Try it:
The entries are to be reproduced verbatim, and their pictures left out.

# # # # # # #

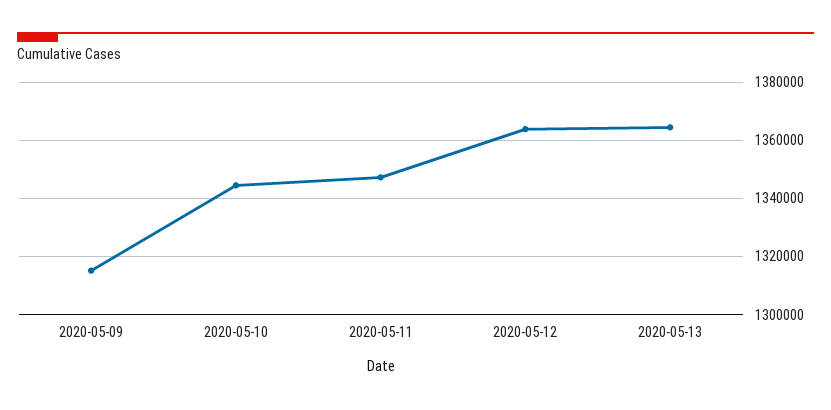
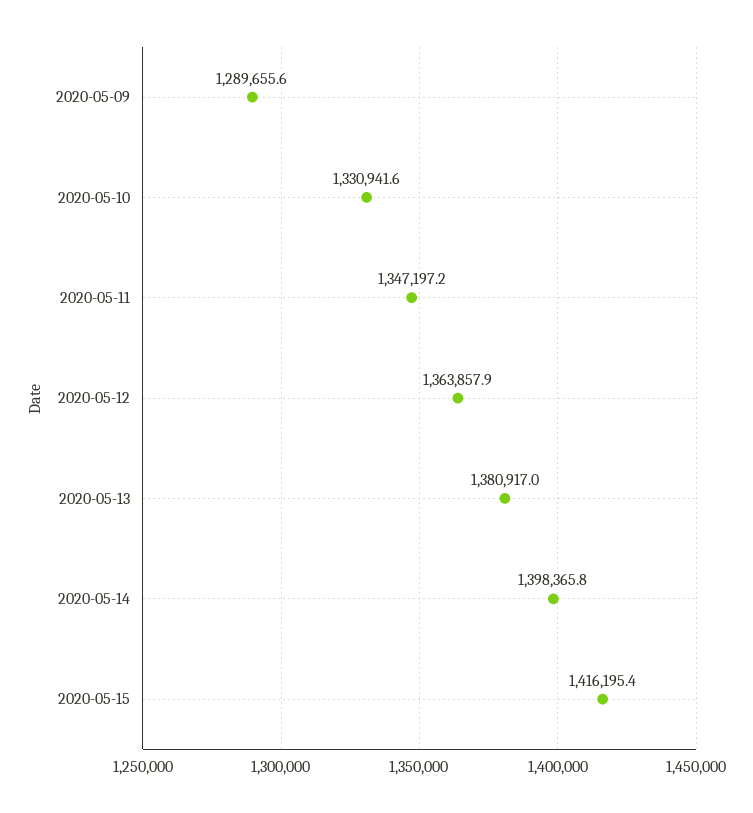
2020-05-09: 1315000 -> 1289655.6
2020-05-10: 1345000 -> 1330941.6
2020-05-13: 1365000 -> 1380917
2020-05-14: none -> 1398365.8
2020-05-15: none -> 1416195.4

# # # # # # #

Task answer:
2020-05-09: 1315000 -> 1289655.6
2020-05-10: 1345000 -> 1330941.6
2020-05-13: 1365000 -> 1380917
2020-05-14: none -> 1398365.8
2020-05-15: none -> 1416195.4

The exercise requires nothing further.